14. Food which has but little waste to be got rid of—as milk or beef—leaves a small residuum to be propelled along the intestine, and therefore in one sense is constipating. Insufficient food acts in the same way. An indigestible diet in excess, especially vegetable food, a large part of which is insoluble, constipates by filling the bowel with matter which cannot be got rid of, and chronic catarrh results. The stones and seeds of fruits, as cherry- and plum-stones, raspberry- and currant-seeds, husks of corn and oats, produce acute or chronic constipation with serious symptoms. Intestinal worms (generally lumbricoids) when in large numbers cause obstruction of the bowel;8 and various foreign substances taken by caprice or to take the place of food have produced the same result: among these stick cinnamon,9 sawdust,10 and clay (among the clay-eaters of the South) have been mentioned. Magnesia, insoluble pills, and other medicines sometimes form concretions in the bowel. Enteroliths and accidental concretions form in the intestinal canal and are sources of obstruction. Any foreign body is a nucleus around which concentric layers of phosphate of lime are deposited, and thus a hard calculus is formed. Gall-stones may pass into the canal and there accumulate in such numbers as to interfere with the passage of the fecal matter.
8 Copland, Medical Repository, vol. xvii. p. 243.
9 Ware, Boston Med. and Surgical Journal, 1858, vol. lviii. p. 501.

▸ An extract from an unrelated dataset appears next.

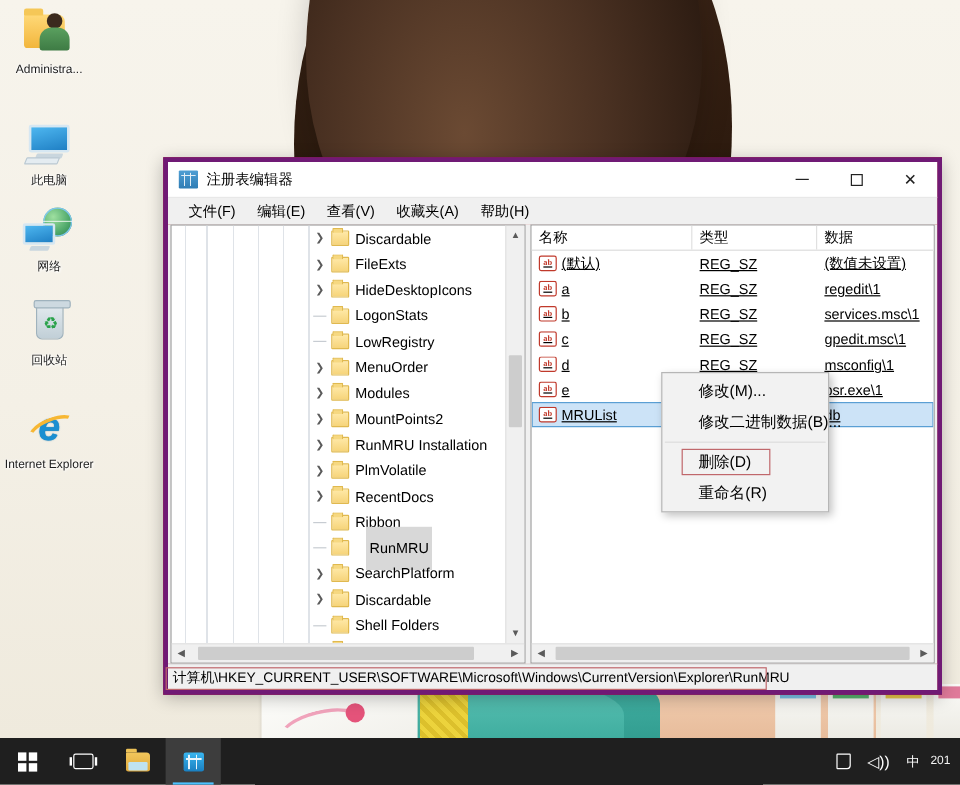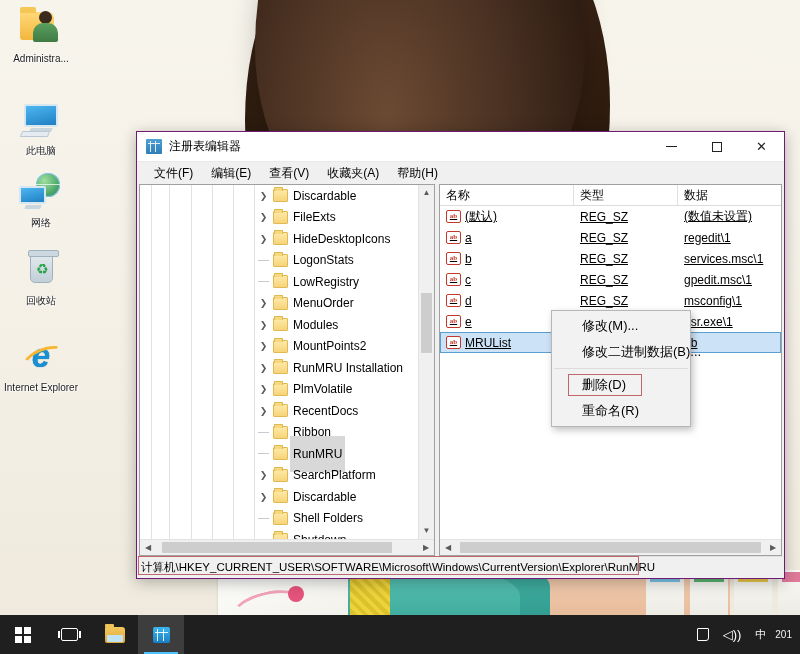"注册表编辑器" #regedit { border: 1px solid #701a75 -> 4px solid #701a75 }
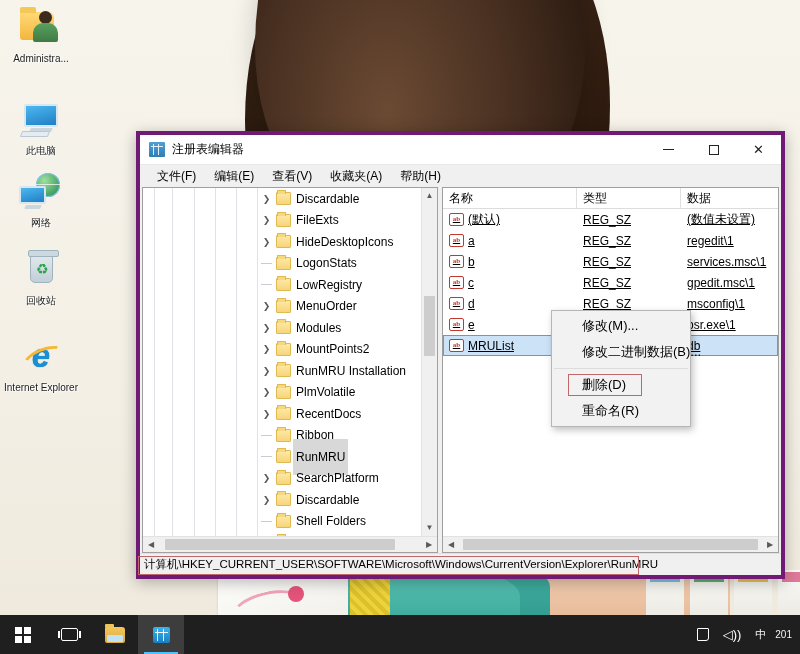"RunMRU" .tnode.sel .tlabel { margin-left: 34px -> 46px }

10 Bonney, ibid., 1859, vol. lix. p. 39.
PATHOLOGICAL ANATOMY.—In cases where constipation has lasted many years no alteration of the parts involved may be found. When lesions do occur the pathological anatomy includes changes in the position,11 calibre, and in the walls and contents of the intestines. The most common displacement is that of the transverse colon, which is depressed in its centre; the acute angle of the descending part may reach as far down as the hypogastrium. The cæcum sometimes lies in the centre of the abdomen. Dislocations of the intestines are congenital, due to anomalies of intra-uterine development, in which case they become causes of death in newly-born children from obstruction, or if insufficient to cause death they establish habitual and incurable constipation; or constipation may bring about displacement by the greater weight of a portion of the bowel constantly loaded with fecal matter.
11 Vötsch, Koprostase, Erlangen, 1874.
The sigmoid flexure is usually the seat of the greatest dilatation; its expansion may be a cause or a consequence of constipation.12 It may reach a maximum of distension when it fills the entire abdominal cavity, compressing all the abdominal organs and pushing the stomach, liver, and intestines into the thorax. In a case of this kind the circumference of the dilated part was twenty-seven inches.13 The descending colon may be distended with the sigmoid flexure, or the whole colon may be dilated from the upper part of the rectum to the cæcum;14 the same thing happens rarely in the small intestine. In one case, in which there was an accumulation of feces in the sigmoid flexure, the large intestine presented itself as two immense cylinders lying side by side, extending from the epigastrium to the pelvis.15 Each was about five and a half inches in diameter, and together they filled the abdominal cavity. The circumference of the stretched colon varies from ten to thirty inches. Pouches forming little rounded tumors are seen on the outer surface of the colon; they are sometimes hernial protrusions of the mucous membrane through the muscular coat (Wilks and Moxon), or if large they are dilatations of the pouches of the colon.16
12 Trastour, "De la Dilatation passive de l'Iliaque, et de ses conséquences," Journal de Méd. de l'Ouest, 1878-79, tome xii. p. 165.
13 Dupleix, Le Progrès médicale, Paris, 1877, tome v. p. 953.
14 Peacock, "Fatal Constipation, with Excessive Dilatation of the Colon," Tr. Path. Soc. London, vol. xxiii. p. 104.